### [Work required]
Could you copy exactly the lines from the one containing "subtotal: 2404.10 -> 2155.10" through the last line of the records, leaving out every picture?

Material supplied Block Start

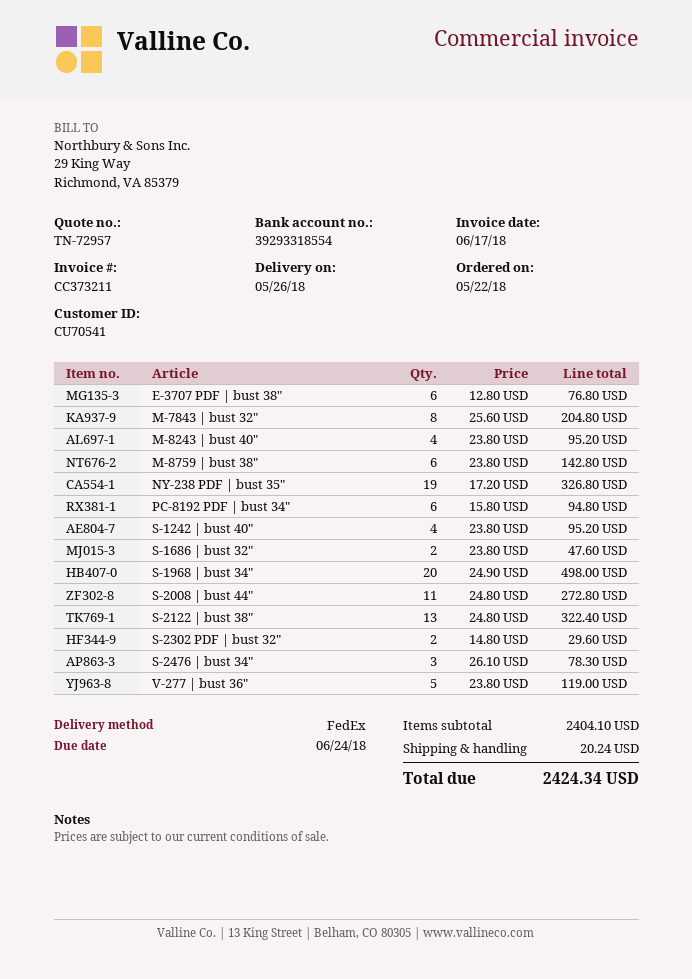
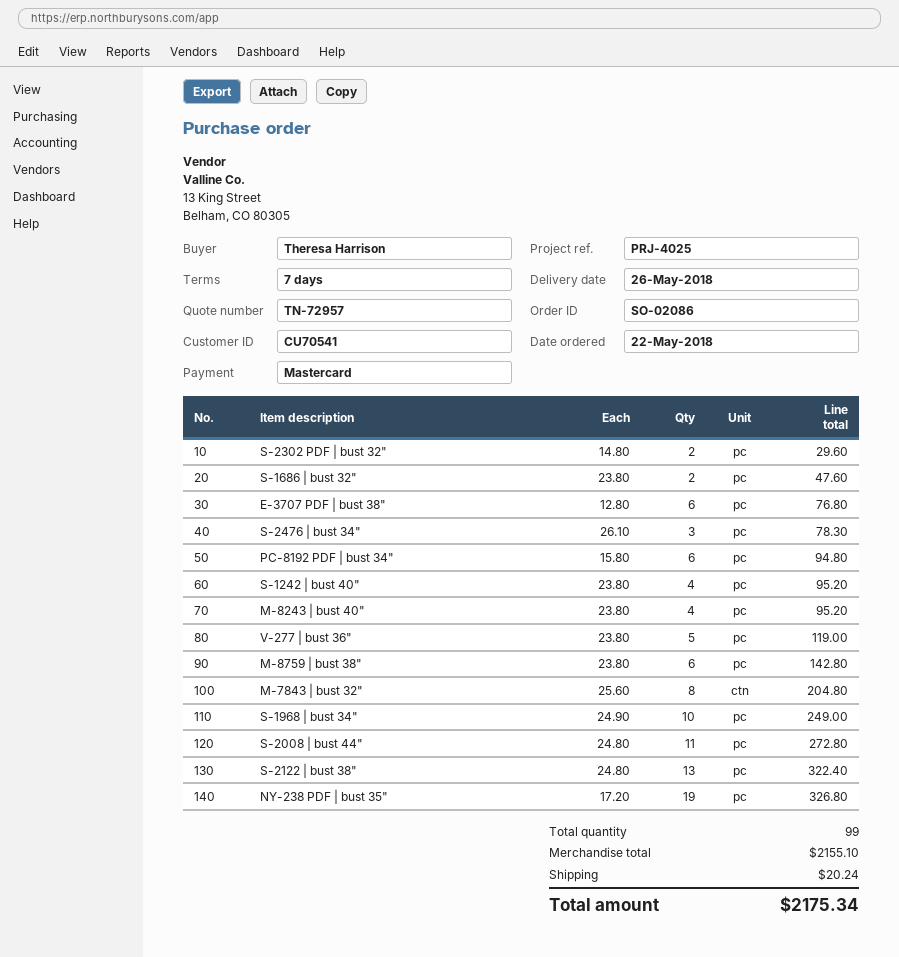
S-1968 | bust 34": 20 x 24.90 = 498.00 -> 10 x 24.90 = 249.00
subtotal: 2404.10 -> 2155.10
total: 2424.34 -> 2175.34

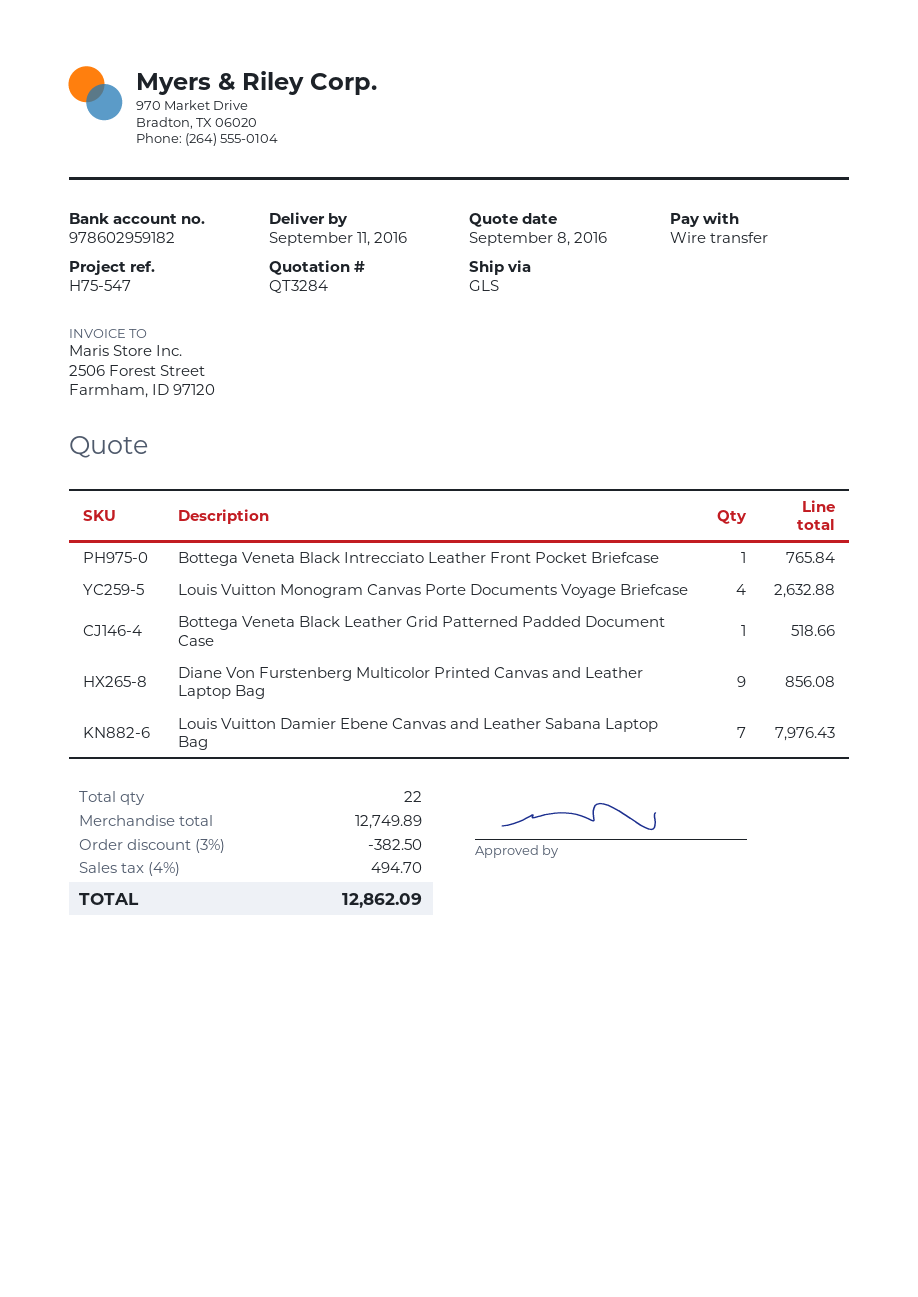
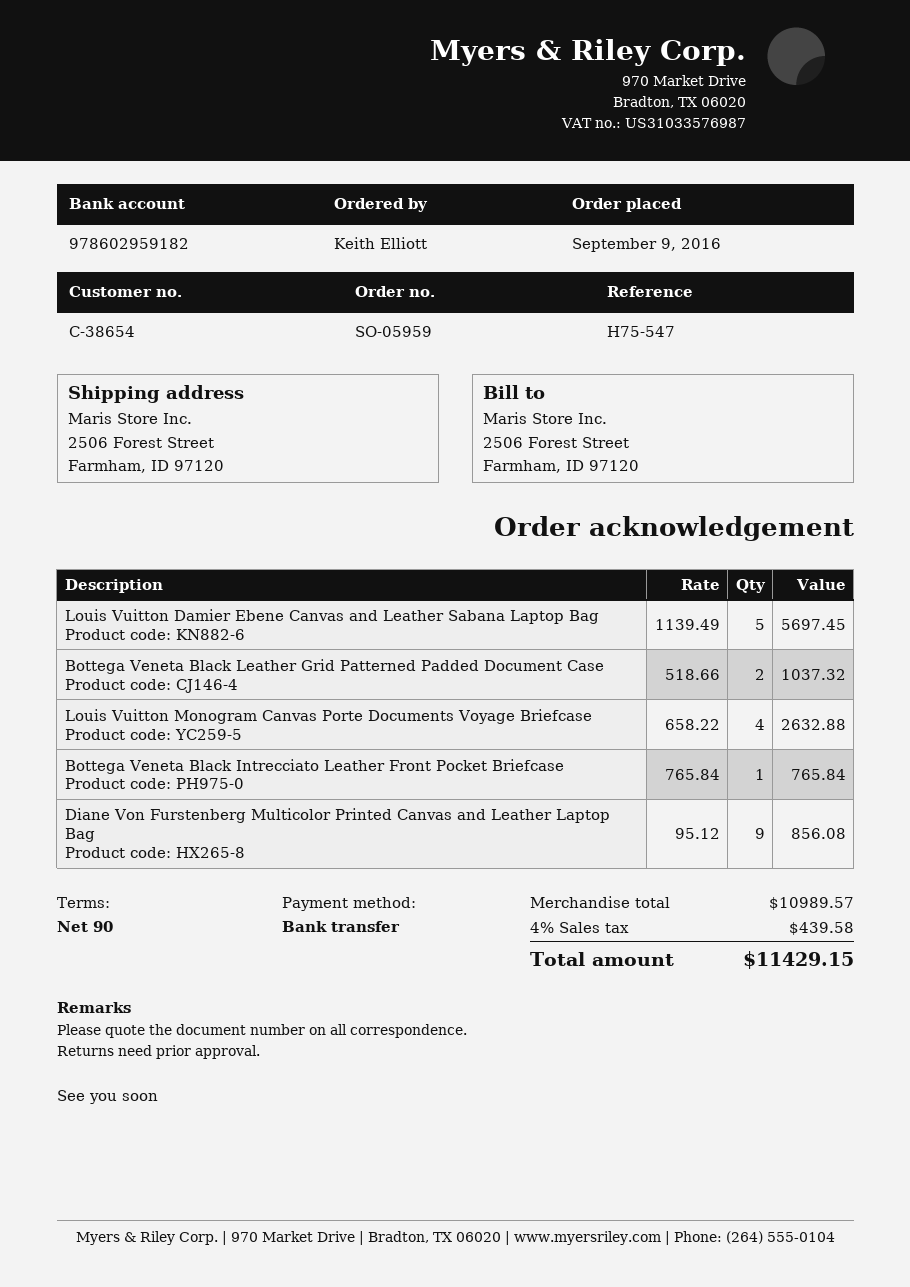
Bottega Veneta Black Leather Grid Patterned Padded Document Case: 1 for 518.66 -> 2 for 1037.32
Louis Vuitton Damier Ebene Canvas and Leather Sabana Laptop Bag: 7 for 7976.43 -> 5 for 5697.45
subtotal: 12749.89 -> 10989.57
discount: 3% = 382.50 -> none
tax: 4% = 494.70 -> 4% = 439.58
total: 12862.09 -> 11429.15

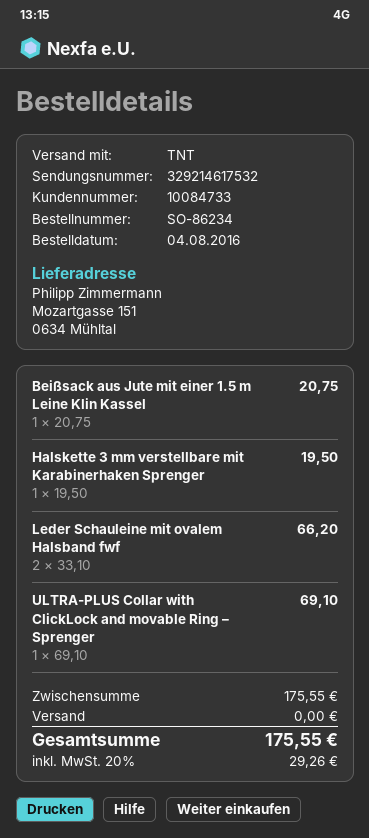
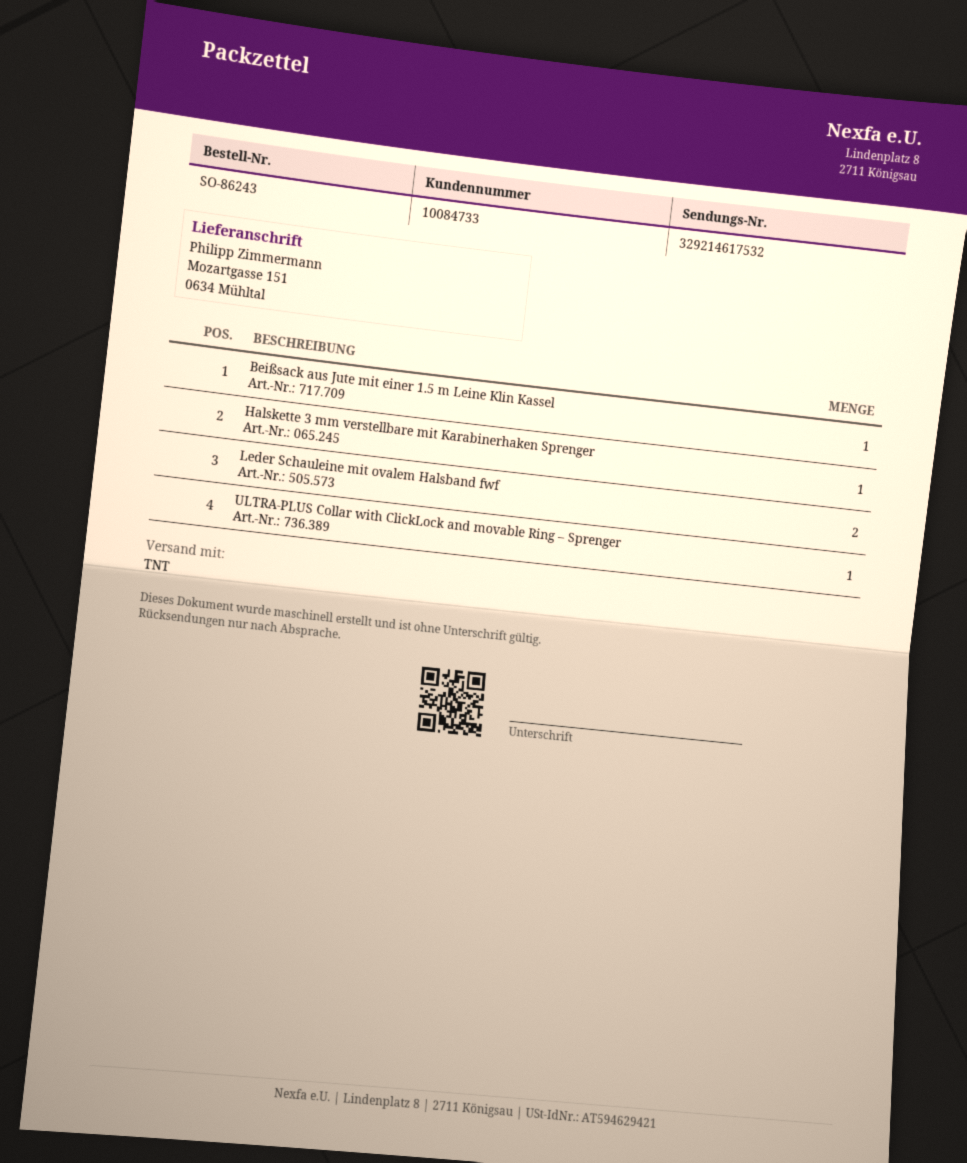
order number: SO-86234 -> SO-86243

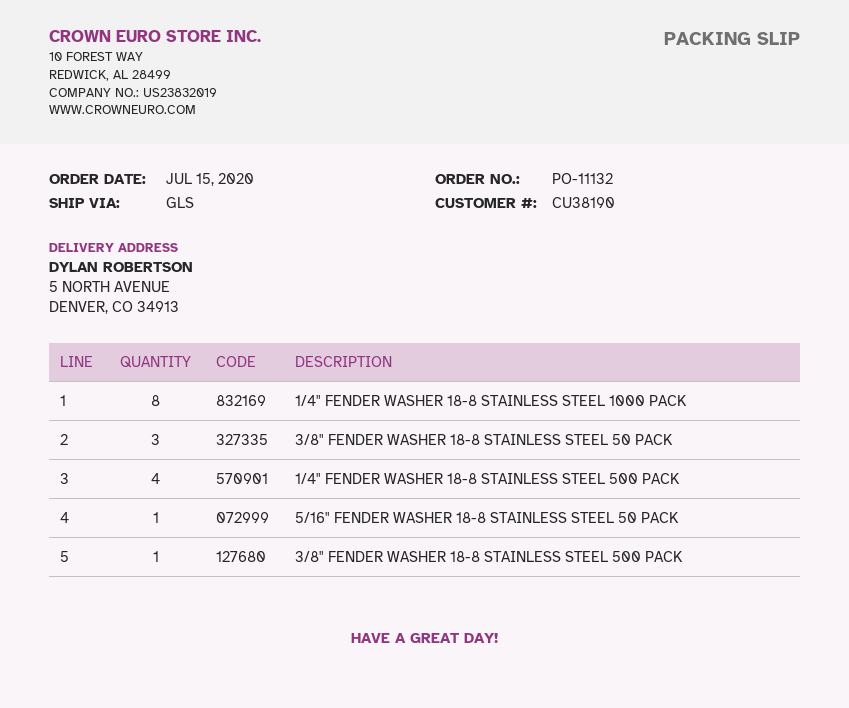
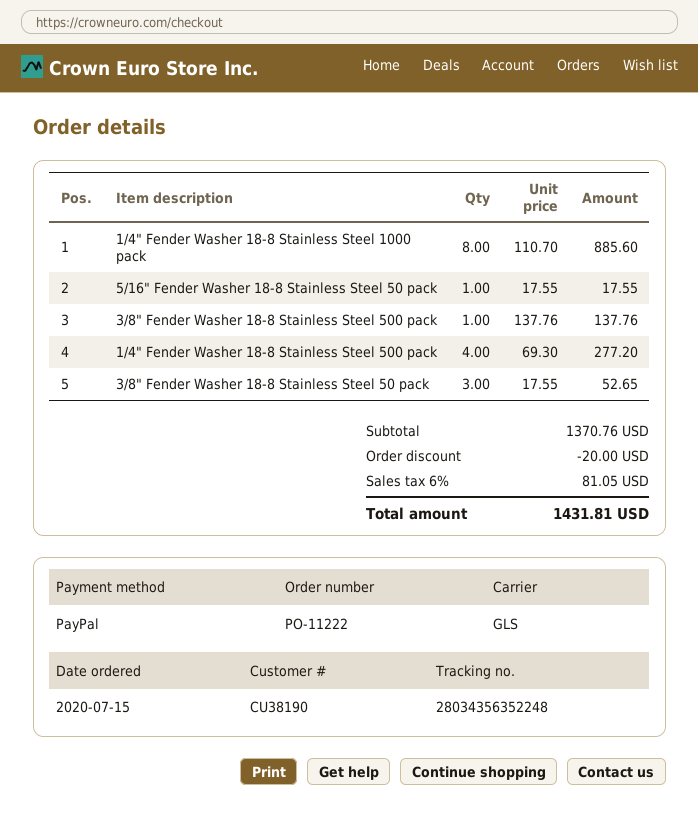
order number: PO-11132 -> PO-11222

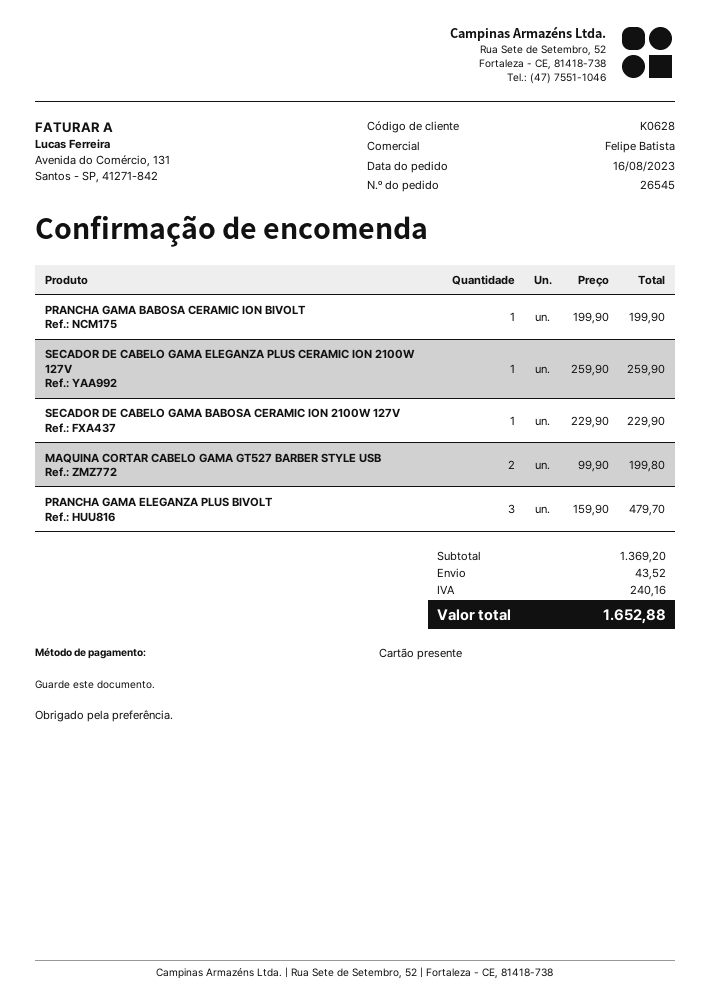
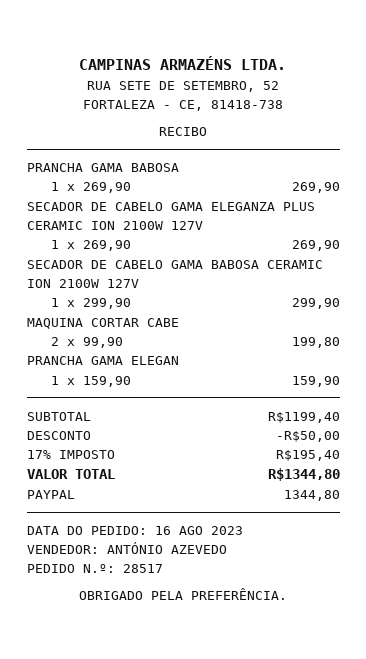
order number: 26545 -> 28517
sales rep: Felipe Batista -> ANTÓNIO AZEVEDO
payment method: gift card -> PayPal
PRANCHA GAMA BABOSA CERAMIC ION BIVOLT: 1 x 199.90 = 199.90 -> 1 x 269.90 = 269.90
SECADOR DE CABELO GAMA ELEGANZA PLUS CERAMIC ION 2100W 127V: 1 x 259.90 = 259.90 -> 1 x 269.90 = 269.90
SECADOR DE CABELO GAMA BABOSA CERAMIC ION 2100W 127V: 1 x 229.90 = 229.90 -> 1 x 299.90 = 299.90
PRANCHA GAMA ELEGANZA PLUS BIVOLT: 3 x 159.90 = 479.70 -> 1 x 159.90 = 159.90
subtotal: 1369.20 -> 1199.40
discount: none -> 50.00
shipping: 43.52 -> none
tax: 240.16 -> 195.40
total: 1652.88 -> 1344.80

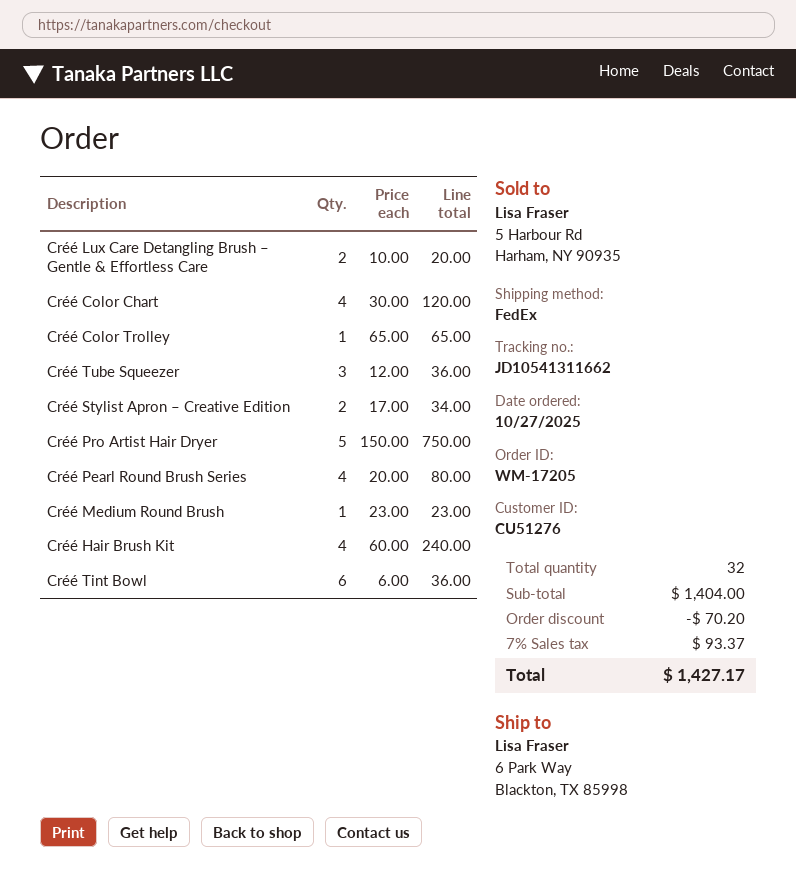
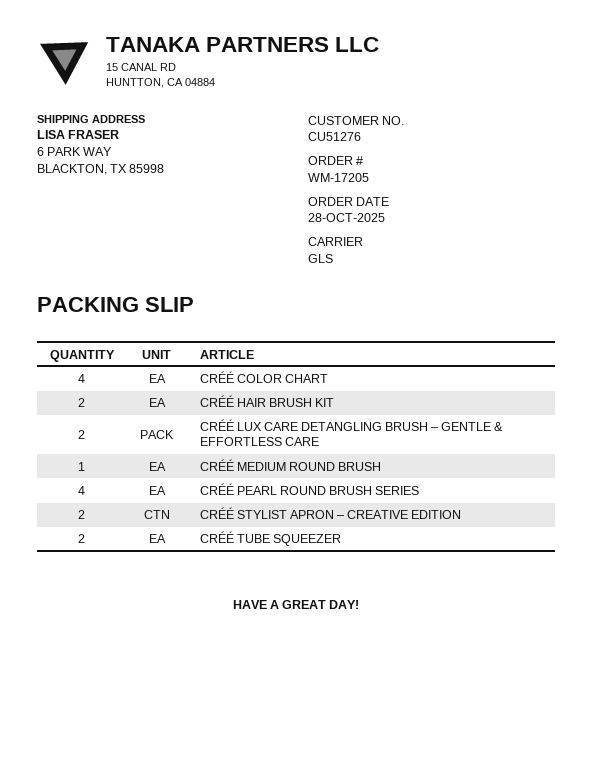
order date: 2025-10-27 -> 2025-10-28
shipping method: FedEx -> GLS
Créé Color Trolley: 1 -> none
Créé Tube Squeezer: 3 -> 2
Créé Pro Artist Hair Dryer: 5 -> none
Créé Hair Brush Kit: 4 -> 2
Créé Tint Bowl: 6 -> none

Material supplied Block End

### [Solution to this problem]
subtotal: 2404.10 -> 2155.10
total: 2424.34 -> 2175.34

Bottega Veneta Black Leather Grid Patterned Padded Document Case: 1 for 518.66 -> 2 for 1037.32
Louis Vuitton Damier Ebene Canvas and Leather Sabana Laptop Bag: 7 for 7976.43 -> 5 for 5697.45
subtotal: 12749.89 -> 10989.57
discount: 3% = 382.50 -> none
tax: 4% = 494.70 -> 4% = 439.58
total: 12862.09 -> 11429.15

order number: SO-86234 -> SO-86243

order number: PO-11132 -> PO-11222

order number: 26545 -> 28517
sales rep: Felipe Batista -> ANTÓNIO AZEVEDO
payment method: gift card -> PayPal
PRANCHA GAMA BABOSA CERAMIC ION BIVOLT: 1 x 199.90 = 199.90 -> 1 x 269.90 = 269.90
SECADOR DE CABELO GAMA ELEGANZA PLUS CERAMIC ION 2100W 127V: 1 x 259.90 = 259.90 -> 1 x 269.90 = 269.90
SECADOR DE CABELO GAMA BABOSA CERAMIC ION 2100W 127V: 1 x 229.90 = 229.90 -> 1 x 299.90 = 299.90
PRANCHA GAMA ELEGANZA PLUS BIVOLT: 3 x 159.90 = 479.70 -> 1 x 159.90 = 159.90
subtotal: 1369.20 -> 1199.40
discount: none -> 50.00
shipping: 43.52 -> none
tax: 240.16 -> 195.40
total: 1652.88 -> 1344.80

order date: 2025-10-27 -> 2025-10-28
shipping method: FedEx -> GLS
Créé Color Trolley: 1 -> none
Créé Tube Squeezer: 3 -> 2
Créé Pro Artist Hair Dryer: 5 -> none
Créé Hair Brush Kit: 4 -> 2
Créé Tint Bowl: 6 -> none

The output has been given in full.